INPUT RECORDS START
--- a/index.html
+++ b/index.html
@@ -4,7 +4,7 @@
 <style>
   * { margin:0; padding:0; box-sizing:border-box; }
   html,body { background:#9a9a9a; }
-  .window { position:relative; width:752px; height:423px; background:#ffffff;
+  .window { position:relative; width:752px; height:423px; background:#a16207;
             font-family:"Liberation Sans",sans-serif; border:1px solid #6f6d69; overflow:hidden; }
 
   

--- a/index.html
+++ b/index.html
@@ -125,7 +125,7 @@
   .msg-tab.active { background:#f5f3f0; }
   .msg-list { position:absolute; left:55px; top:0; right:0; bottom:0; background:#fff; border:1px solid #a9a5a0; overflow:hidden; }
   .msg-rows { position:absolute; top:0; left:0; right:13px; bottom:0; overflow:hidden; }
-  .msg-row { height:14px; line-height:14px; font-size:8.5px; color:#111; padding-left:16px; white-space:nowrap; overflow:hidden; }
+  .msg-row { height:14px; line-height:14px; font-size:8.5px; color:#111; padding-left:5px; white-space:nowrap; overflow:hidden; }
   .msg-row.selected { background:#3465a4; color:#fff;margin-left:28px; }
INPUT RECORDS END
**WHAT THE TASK ASKS:**
An exact copy of every line from the one containing "border:1px solid #6f6d69;" through the last line of the entries is required; please add nothing.

**EXPECTED ANSWER:**
             font-family:"Liberation Sans",sans-serif; border:1px solid #6f6d69; overflow:hidden; }
 
   

--- a/index.html
+++ b/index.html
@@ -125,7 +125,7 @@
   .msg-tab.active { background:#f5f3f0; }
   .msg-list { position:absolute; left:55px; top:0; right:0; bottom:0; background:#fff; border:1px solid #a9a5a0; overflow:hidden; }
   .msg-rows { position:absolute; top:0; left:0; right:13px; bottom:0; overflow:hidden; }
-  .msg-row { height:14px; line-height:14px; font-size:8.5px; color:#111; padding-left:16px; white-space:nowrap; overflow:hidden; }
+  .msg-row { height:14px; line-height:14px; font-size:8.5px; color:#111; padding-left:5px; white-space:nowrap; overflow:hidden; }
   .msg-row.selected { background:#3465a4; color:#fff;margin-left:28px; }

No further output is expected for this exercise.